**REQUIRED ACTION**
Set the data down exactly as it stands, and keep its pictures out.

Structured diff data
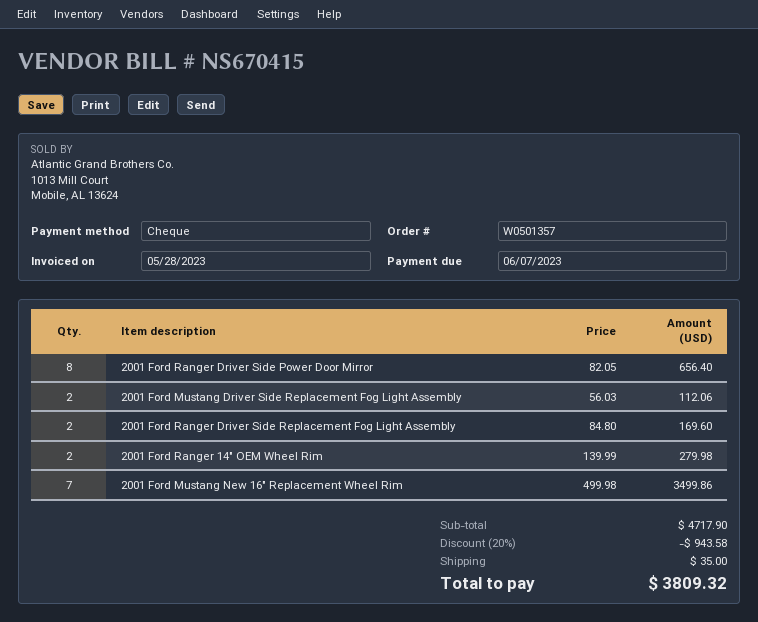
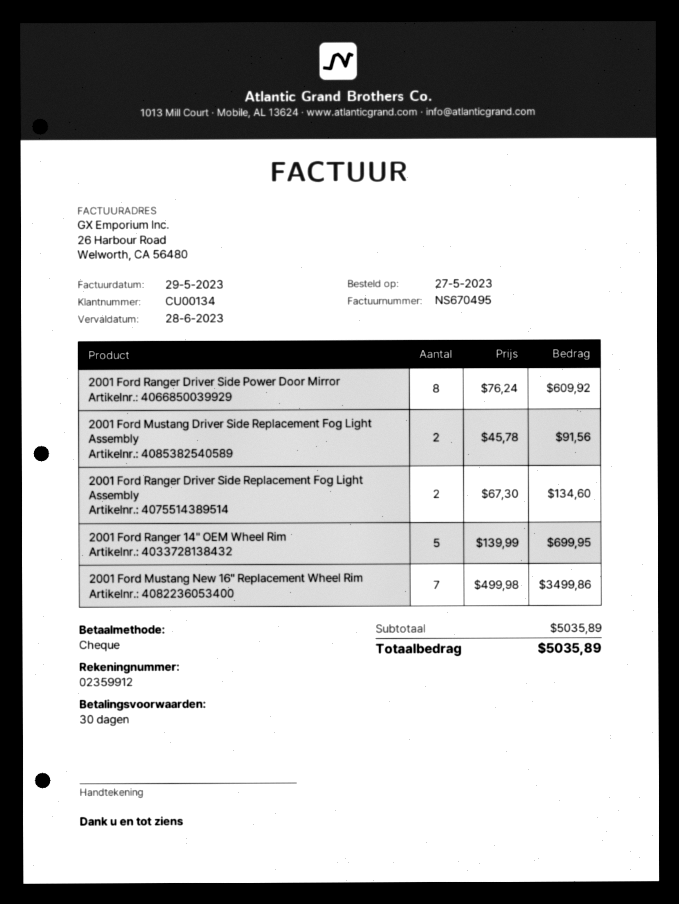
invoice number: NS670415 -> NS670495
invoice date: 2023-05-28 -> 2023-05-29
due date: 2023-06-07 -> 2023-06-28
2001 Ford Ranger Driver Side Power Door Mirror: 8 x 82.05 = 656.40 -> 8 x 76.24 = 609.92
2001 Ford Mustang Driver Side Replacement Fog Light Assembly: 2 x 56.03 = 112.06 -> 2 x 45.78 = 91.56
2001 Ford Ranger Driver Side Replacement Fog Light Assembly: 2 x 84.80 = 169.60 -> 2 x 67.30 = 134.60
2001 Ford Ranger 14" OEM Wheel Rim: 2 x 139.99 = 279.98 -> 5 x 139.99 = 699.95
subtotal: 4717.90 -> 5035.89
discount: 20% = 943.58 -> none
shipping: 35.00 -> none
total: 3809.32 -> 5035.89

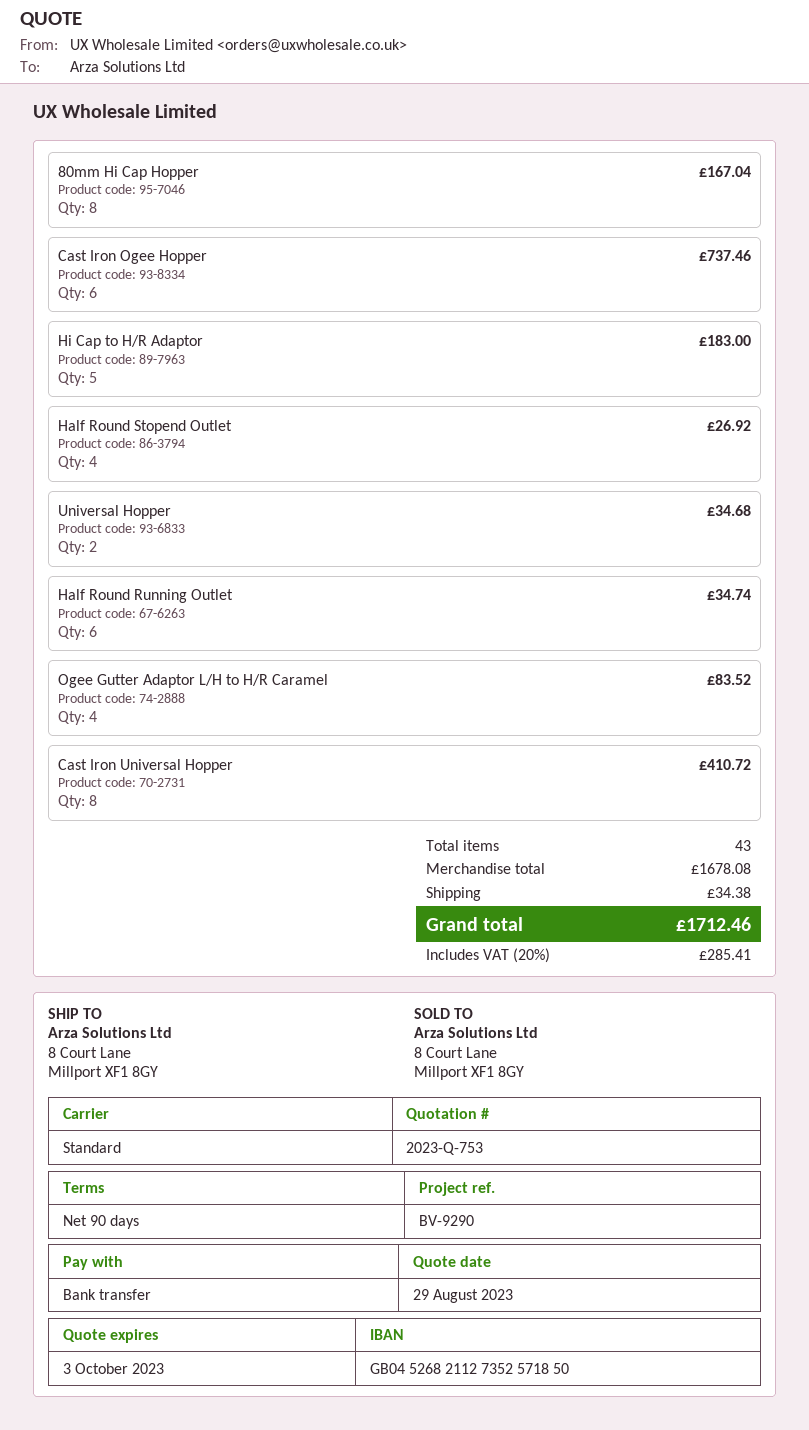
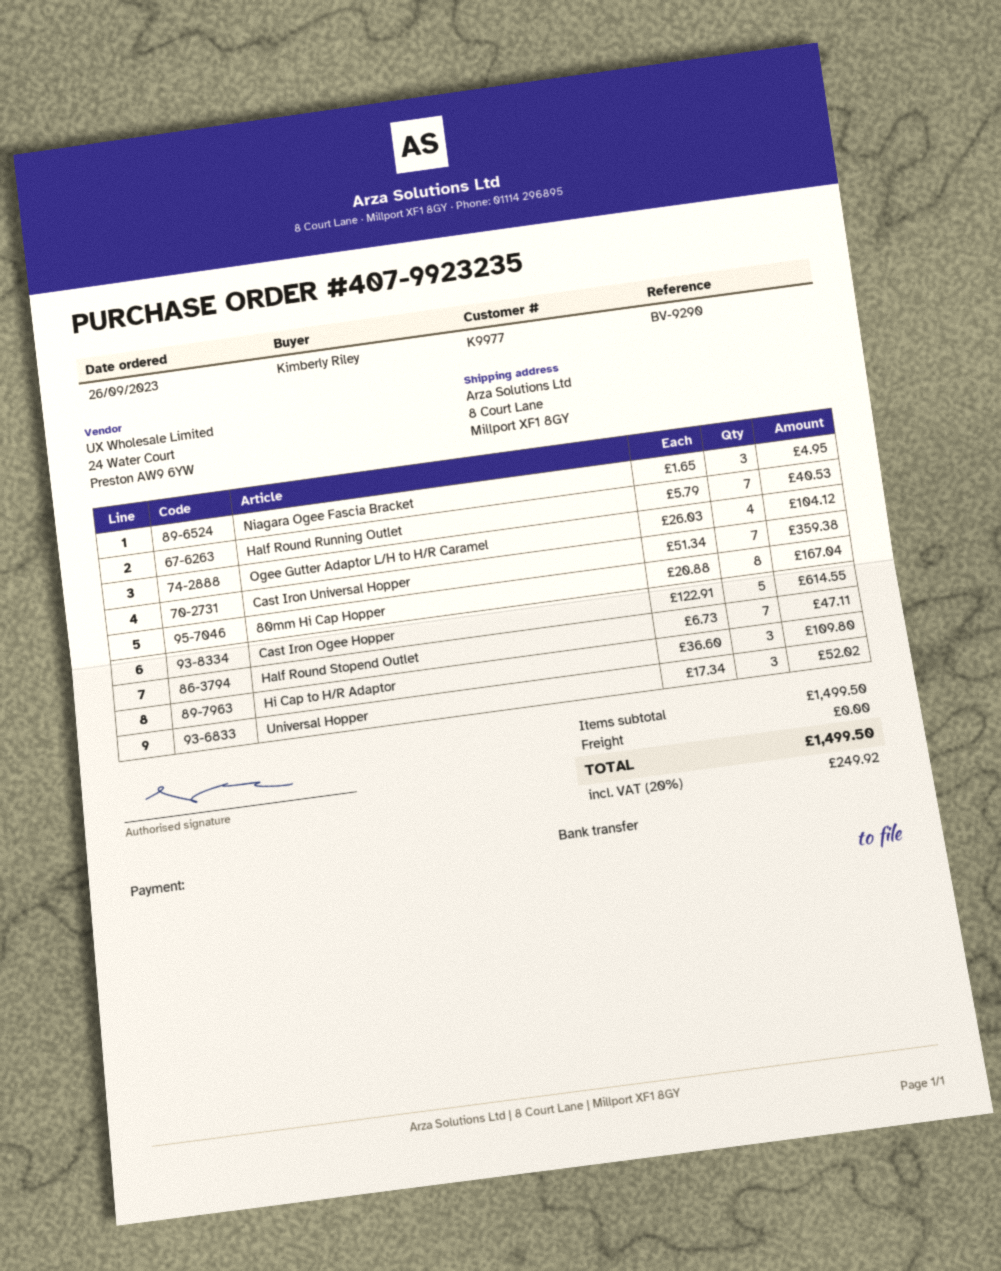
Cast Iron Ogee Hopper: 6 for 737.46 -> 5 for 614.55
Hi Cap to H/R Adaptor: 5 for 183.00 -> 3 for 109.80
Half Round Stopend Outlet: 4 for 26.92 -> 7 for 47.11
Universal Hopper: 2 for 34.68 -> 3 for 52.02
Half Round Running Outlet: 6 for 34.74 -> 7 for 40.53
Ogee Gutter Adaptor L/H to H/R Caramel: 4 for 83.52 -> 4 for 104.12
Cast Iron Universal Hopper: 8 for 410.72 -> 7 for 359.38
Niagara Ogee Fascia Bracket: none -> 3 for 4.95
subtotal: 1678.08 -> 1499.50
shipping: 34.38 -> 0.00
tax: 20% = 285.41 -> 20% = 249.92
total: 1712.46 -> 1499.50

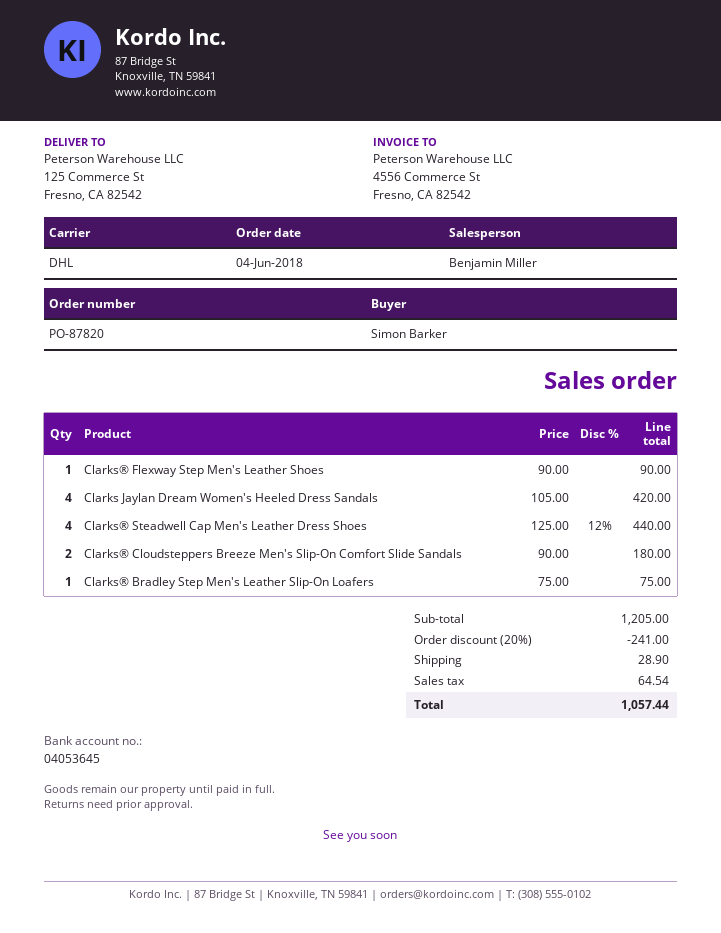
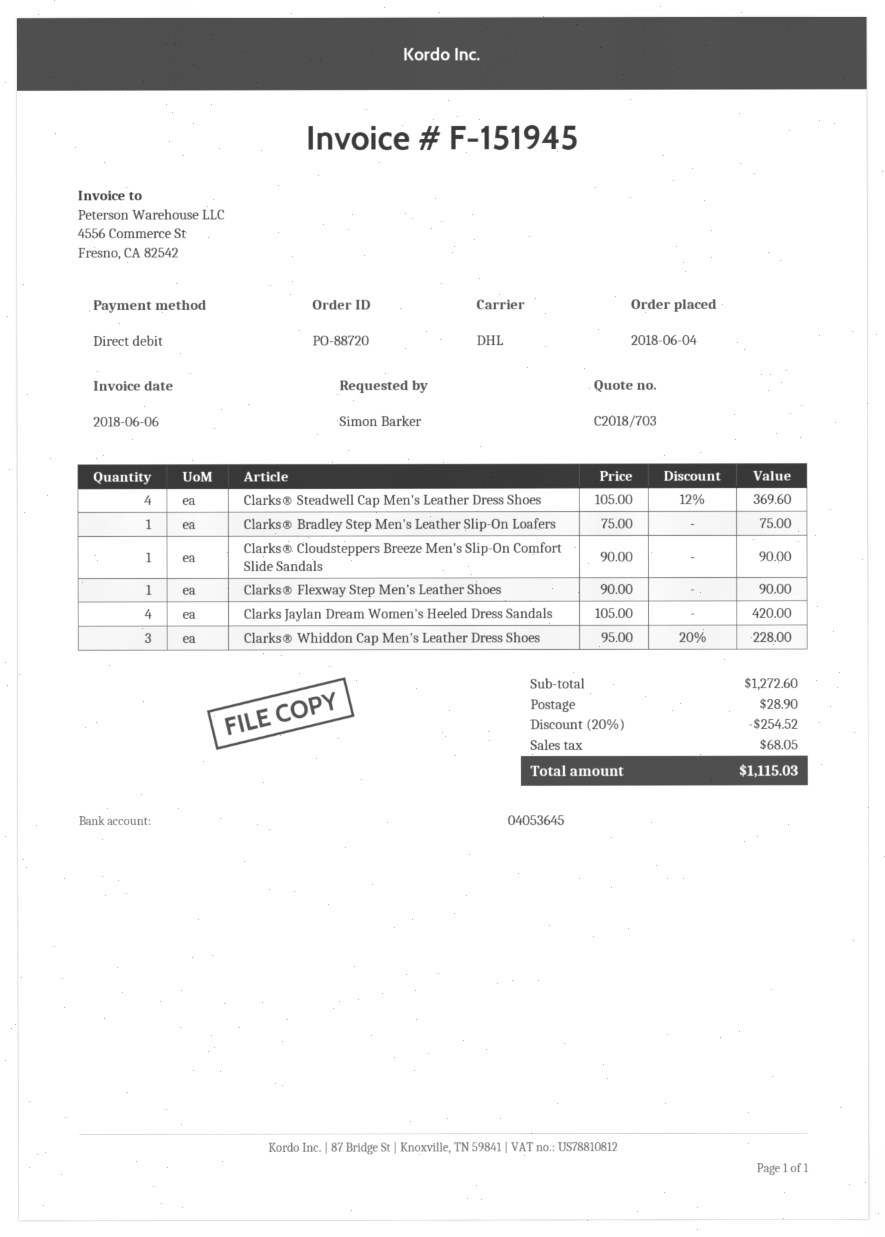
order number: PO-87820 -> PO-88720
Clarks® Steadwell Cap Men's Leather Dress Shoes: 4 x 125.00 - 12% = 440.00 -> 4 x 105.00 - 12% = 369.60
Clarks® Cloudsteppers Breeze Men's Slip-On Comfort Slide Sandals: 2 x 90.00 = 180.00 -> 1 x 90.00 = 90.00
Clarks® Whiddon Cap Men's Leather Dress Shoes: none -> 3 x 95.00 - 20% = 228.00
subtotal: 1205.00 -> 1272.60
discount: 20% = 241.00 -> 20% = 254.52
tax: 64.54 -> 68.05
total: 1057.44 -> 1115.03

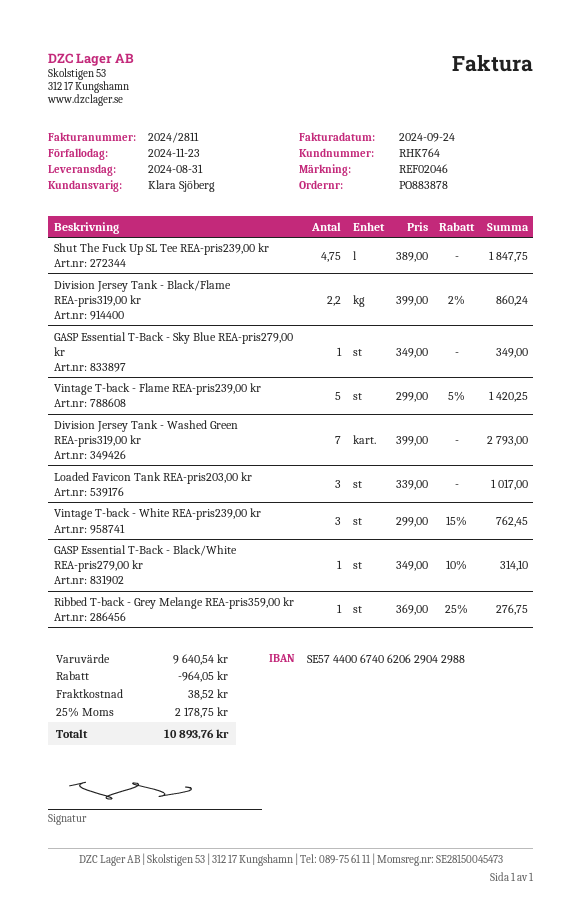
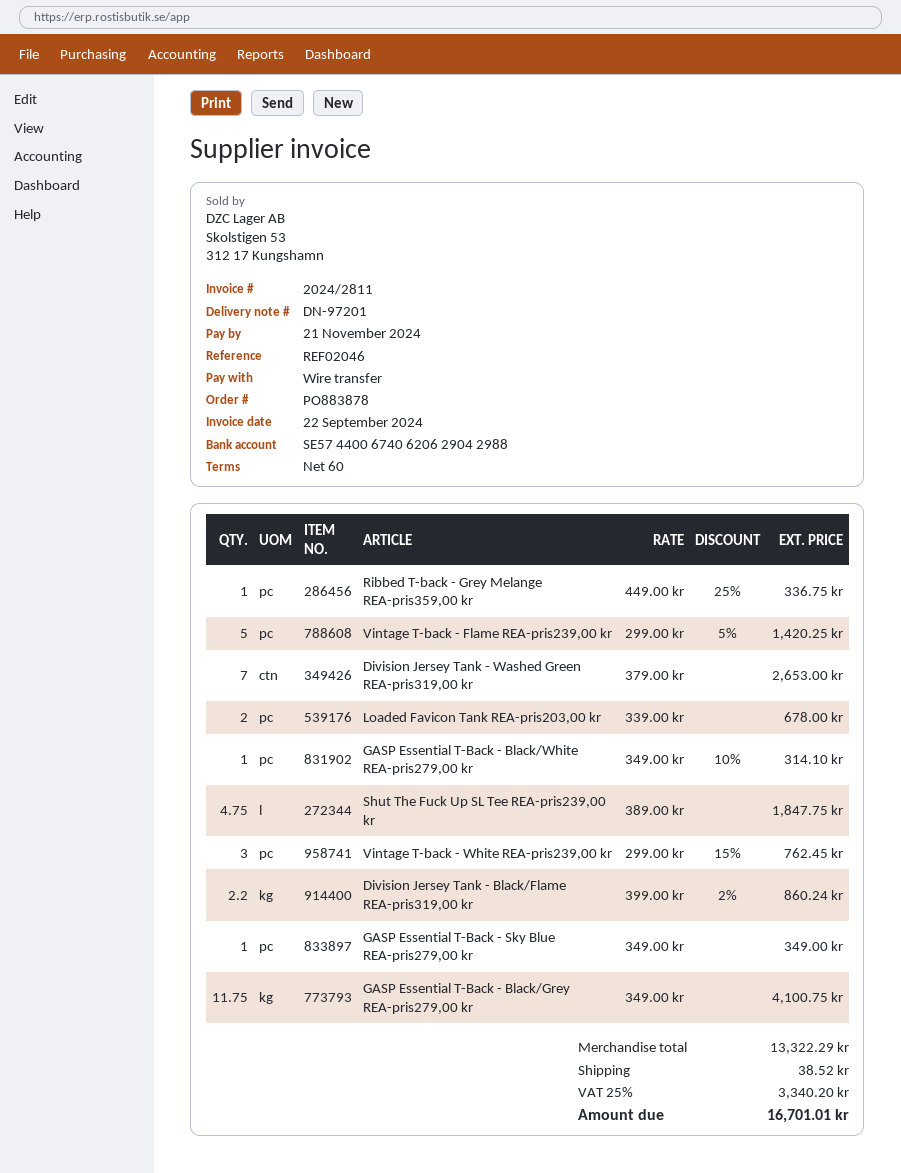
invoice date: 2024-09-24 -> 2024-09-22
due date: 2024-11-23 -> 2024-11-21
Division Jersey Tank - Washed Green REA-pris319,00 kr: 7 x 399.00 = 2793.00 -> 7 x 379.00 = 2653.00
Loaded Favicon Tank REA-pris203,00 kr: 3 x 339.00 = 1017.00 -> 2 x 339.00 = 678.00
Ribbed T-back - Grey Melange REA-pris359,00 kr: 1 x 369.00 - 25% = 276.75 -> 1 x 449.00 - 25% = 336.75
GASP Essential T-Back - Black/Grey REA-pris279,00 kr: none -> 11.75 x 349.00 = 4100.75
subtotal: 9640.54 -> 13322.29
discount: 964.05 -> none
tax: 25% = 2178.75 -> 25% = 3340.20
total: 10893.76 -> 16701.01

**ANSWER TO THIS PROBLEM**
invoice number: NS670415 -> NS670495
invoice date: 2023-05-28 -> 2023-05-29
due date: 2023-06-07 -> 2023-06-28
2001 Ford Ranger Driver Side Power Door Mirror: 8 x 82.05 = 656.40 -> 8 x 76.24 = 609.92
2001 Ford Mustang Driver Side Replacement Fog Light Assembly: 2 x 56.03 = 112.06 -> 2 x 45.78 = 91.56
2001 Ford Ranger Driver Side Replacement Fog Light Assembly: 2 x 84.80 = 169.60 -> 2 x 67.30 = 134.60
2001 Ford Ranger 14" OEM Wheel Rim: 2 x 139.99 = 279.98 -> 5 x 139.99 = 699.95
subtotal: 4717.90 -> 5035.89
discount: 20% = 943.58 -> none
shipping: 35.00 -> none
total: 3809.32 -> 5035.89

Cast Iron Ogee Hopper: 6 for 737.46 -> 5 for 614.55
Hi Cap to H/R Adaptor: 5 for 183.00 -> 3 for 109.80
Half Round Stopend Outlet: 4 for 26.92 -> 7 for 47.11
Universal Hopper: 2 for 34.68 -> 3 for 52.02
Half Round Running Outlet: 6 for 34.74 -> 7 for 40.53
Ogee Gutter Adaptor L/H to H/R Caramel: 4 for 83.52 -> 4 for 104.12
Cast Iron Universal Hopper: 8 for 410.72 -> 7 for 359.38
Niagara Ogee Fascia Bracket: none -> 3 for 4.95
subtotal: 1678.08 -> 1499.50
shipping: 34.38 -> 0.00
tax: 20% = 285.41 -> 20% = 249.92
total: 1712.46 -> 1499.50

order number: PO-87820 -> PO-88720
Clarks® Steadwell Cap Men's Leather Dress Shoes: 4 x 125.00 - 12% = 440.00 -> 4 x 105.00 - 12% = 369.60
Clarks® Cloudsteppers Breeze Men's Slip-On Comfort Slide Sandals: 2 x 90.00 = 180.00 -> 1 x 90.00 = 90.00
Clarks® Whiddon Cap Men's Leather Dress Shoes: none -> 3 x 95.00 - 20% = 228.00
subtotal: 1205.00 -> 1272.60
discount: 20% = 241.00 -> 20% = 254.52
tax: 64.54 -> 68.05
total: 1057.44 -> 1115.03

invoice date: 2024-09-24 -> 2024-09-22
due date: 2024-11-23 -> 2024-11-21
Division Jersey Tank - Washed Green REA-pris319,00 kr: 7 x 399.00 = 2793.00 -> 7 x 379.00 = 2653.00
Loaded Favicon Tank REA-pris203,00 kr: 3 x 339.00 = 1017.00 -> 2 x 339.00 = 678.00
Ribbed T-back - Grey Melange REA-pris359,00 kr: 1 x 369.00 - 25% = 276.75 -> 1 x 449.00 - 25% = 336.75
GASP Essential T-Back - Black/Grey REA-pris279,00 kr: none -> 11.75 x 349.00 = 4100.75
subtotal: 9640.54 -> 13322.29
discount: 964.05 -> none
tax: 25% = 2178.75 -> 25% = 3340.20
total: 10893.76 -> 16701.01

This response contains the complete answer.